Data excerpts.
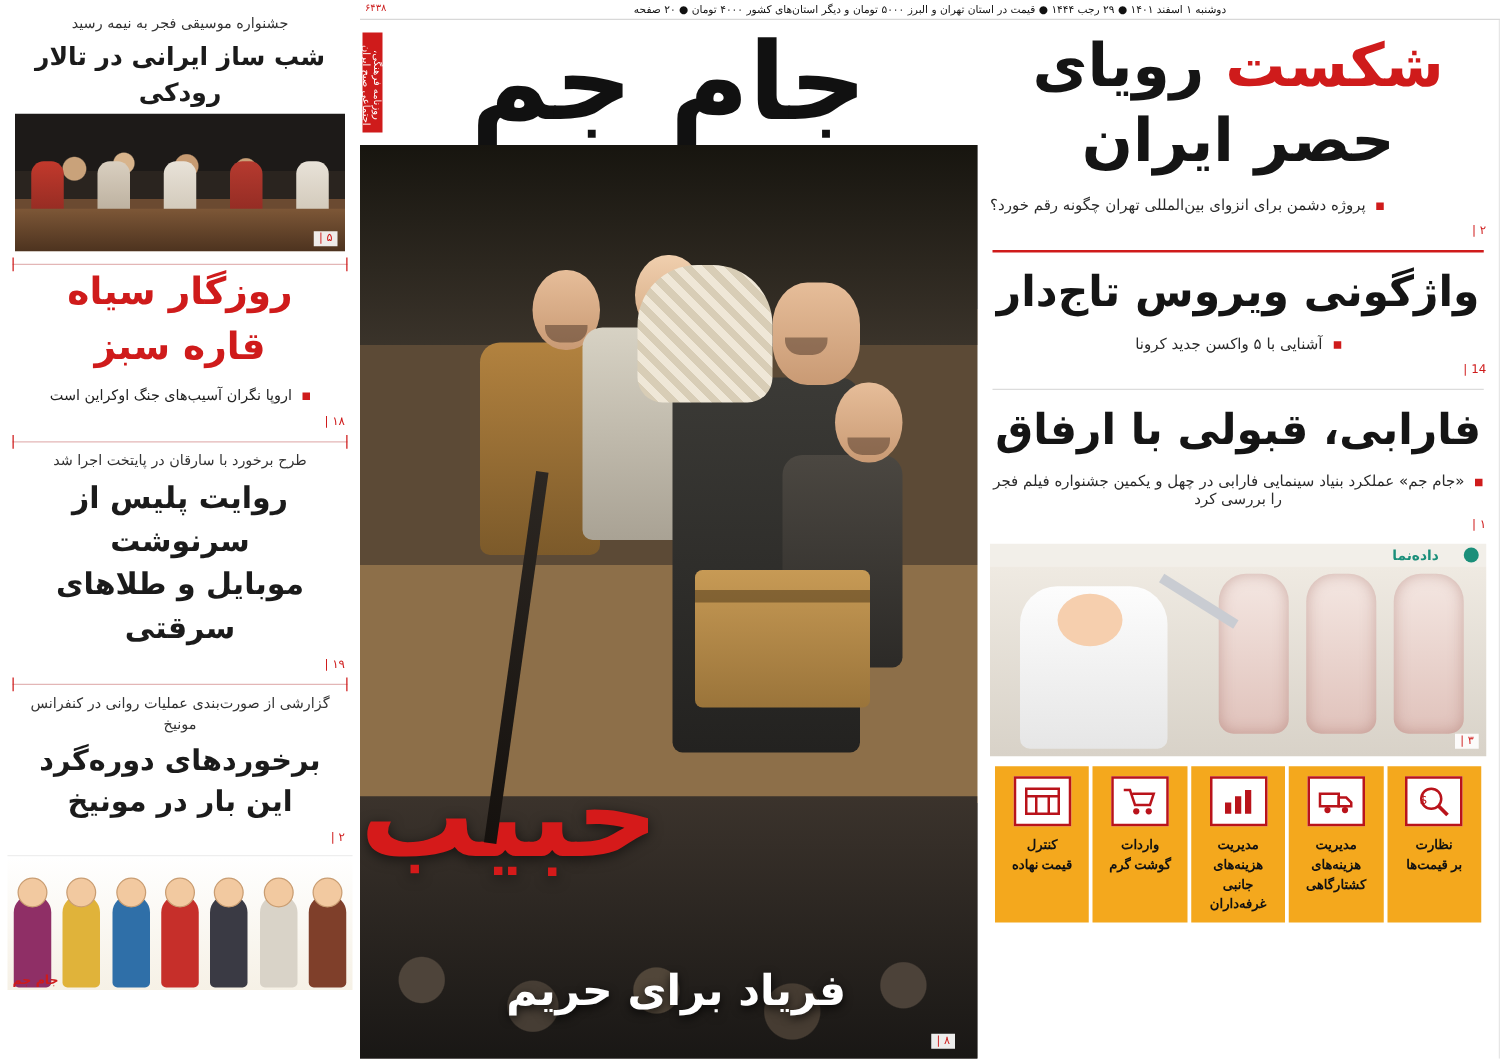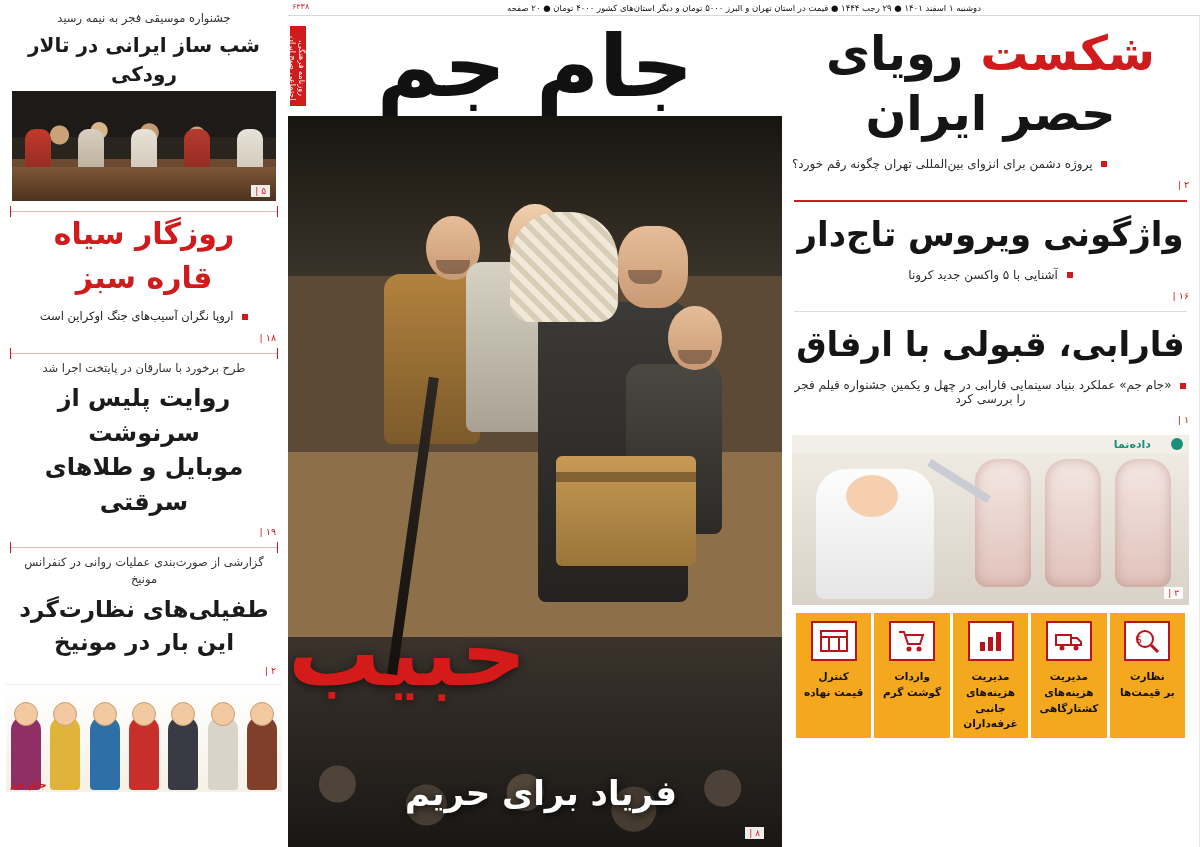--- a/index.html
+++ b/index.html
@@ -440,21 +440,21 @@
   .info-card .icon-box {
     width: 46px; height: 40px;
     background: #ffffff;
     border: 2px solid #b9131b;
     display: flex; align-items: center; justify-content: center;
     margin-bottom: 8px;
   }
   .info-card .icon-box svg { width: 30px; height: 26px; }
   .info-card .cap {
     color: #111; font-size: 10.5px; font-weight: bold;
-    text-align: center; direction: rtl; line-height: 1.5;
+    text-align: center; direction: rtl; line-height: 1.5; font-family: Liberation Serif, serif;
   }
 </style>
 </head>
 <body>
 
 <div class="page">
 
   <div class="masthead-num">۶۴۳۸</div>
   <div class="masthead-bar">
     <span>دوشنبه ۱ اسفند ۱۴۰۱ ● ۲۹ رجب ۱۴۴۴ ● قیمت در استان تهران و البرز ۵۰۰۰ تومان و دیگر استان‌های کشور ۴۰۰۰ تومان ● ۲۰ صفحه</span>
@@ -473,21 +473,21 @@
     </div>
     <div class="ref-right">۲ |</div>
 
     <div class="rule-red"></div>
 
     <div class="r-head">واژگونی ویروس تاج‌دار</div>
     <div class="r-sub">
       <span class="bullet-sq"></span>
       <span>آشنایی با ۵ واکسن جدید کرونا</span>
     </div>
-    <div class="ref-right">۱۶ |</div>
+    <div class="ref-right">14 |</div>
 
     <div class="rule-thin"></div>
 
     <div class="r-head">فارابی، قبولی با ارفاق</div>
     <div class="r-sub">
       <span class="bullet-sq"></span>
       <span>«جام جم» عملکرد بنیاد سینمایی فارابی در چهل و یکمین جشنواره فیلم فجر را بررسی کرد</span>
     </div>
     <div class="ref-right">۱ |</div>
 
@@ -657,21 +657,21 @@
       <div class="kicker">طرح برخورد با سارقان در پایتخت اجرا شد</div>
       <div class="headline-dark" style="font-size:24px;">روایت پلیس از سرنوشت</div>
       <div class="headline-dark" style="font-size:24px;">موبایل و طلاهای سرقتی</div>
       <div class="page-ref">۱۹ |</div>
     </div>
 
     <div class="divider-corner"></div>
 
     <div class="l-block">
       <div class="kicker">گزارشی از صورت‌بندی عملیات روانی در کنفرانس مونیخ</div>
-      <div class="headline-dark" style="font-size:23px;">طفیلی‌های نظارت‌گرد</div>
+      <div class="headline-dark" style="font-size:23px;">برخورد‌های دوره‌گرد</div>
       <div class="headline-dark" style="font-size:23px;">این بار در مونیخ</div>
       <div class="page-ref">۲ |</div>
     </div>
 
     <div class="photo-cartoon">
       <div class="crowd">
         <span class="c1"></span>
           <span class="c2"></span>
           <span class="c3"></span>
         <span class="c4"></span>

Activity.
Apart from the pictures, the entries above are to be repeated in full and exactly.

Solution for this exercise.
--- a/index.html
+++ b/index.html
@@ -440,21 +440,21 @@
   .info-card .icon-box {
     width: 46px; height: 40px;
     background: #ffffff;
     border: 2px solid #b9131b;
     display: flex; align-items: center; justify-content: center;
     margin-bottom: 8px;
   }
   .info-card .icon-box svg { width: 30px; height: 26px; }
   .info-card .cap {
     color: #111; font-size: 10.5px; font-weight: bold;
-    text-align: center; direction: rtl; line-height: 1.5;
+    text-align: center; direction: rtl; line-height: 1.5; font-family: Liberation Serif, serif;
   }
 </style>
 </head>
 <body>
 
 <div class="page">
 
   <div class="masthead-num">۶۴۳۸</div>
   <div class="masthead-bar">
     <span>دوشنبه ۱ اسفند ۱۴۰۱ ● ۲۹ رجب ۱۴۴۴ ● قیمت در استان تهران و البرز ۵۰۰۰ تومان و دیگر استان‌های کشور ۴۰۰۰ تومان ● ۲۰ صفحه</span>
@@ -473,21 +473,21 @@
     </div>
     <div class="ref-right">۲ |</div>
 
     <div class="rule-red"></div>
 
     <div class="r-head">واژگونی ویروس تاج‌دار</div>
     <div class="r-sub">
       <span class="bullet-sq"></span>
       <span>آشنایی با ۵ واکسن جدید کرونا</span>
     </div>
-    <div class="ref-right">۱۶ |</div>
+    <div class="ref-right">14 |</div>
 
     <div class="rule-thin"></div>
 
     <div class="r-head">فارابی، قبولی با ارفاق</div>
     <div class="r-sub">
       <span class="bullet-sq"></span>
       <span>«جام جم» عملکرد بنیاد سینمایی فارابی در چهل و یکمین جشنواره فیلم فجر را بررسی کرد</span>
     </div>
     <div class="ref-right">۱ |</div>
 
@@ -657,21 +657,21 @@
       <div class="kicker">طرح برخورد با سارقان در پایتخت اجرا شد</div>
       <div class="headline-dark" style="font-size:24px;">روایت پلیس از سرنوشت</div>
       <div class="headline-dark" style="font-size:24px;">موبایل و طلاهای سرقتی</div>
       <div class="page-ref">۱۹ |</div>
     </div>
 
     <div class="divider-corner"></div>
 
     <div class="l-block">
       <div class="kicker">گزارشی از صورت‌بندی عملیات روانی در کنفرانس مونیخ</div>
-      <div class="headline-dark" style="font-size:23px;">طفیلی‌های نظارت‌گرد</div>
+      <div class="headline-dark" style="font-size:23px;">برخورد‌های دوره‌گرد</div>
       <div class="headline-dark" style="font-size:23px;">این بار در مونیخ</div>
       <div class="page-ref">۲ |</div>
     </div>
 
     <div class="photo-cartoon">
       <div class="crowd">
         <span class="c1"></span>
           <span class="c2"></span>
           <span class="c3"></span>
         <span class="c4"></span>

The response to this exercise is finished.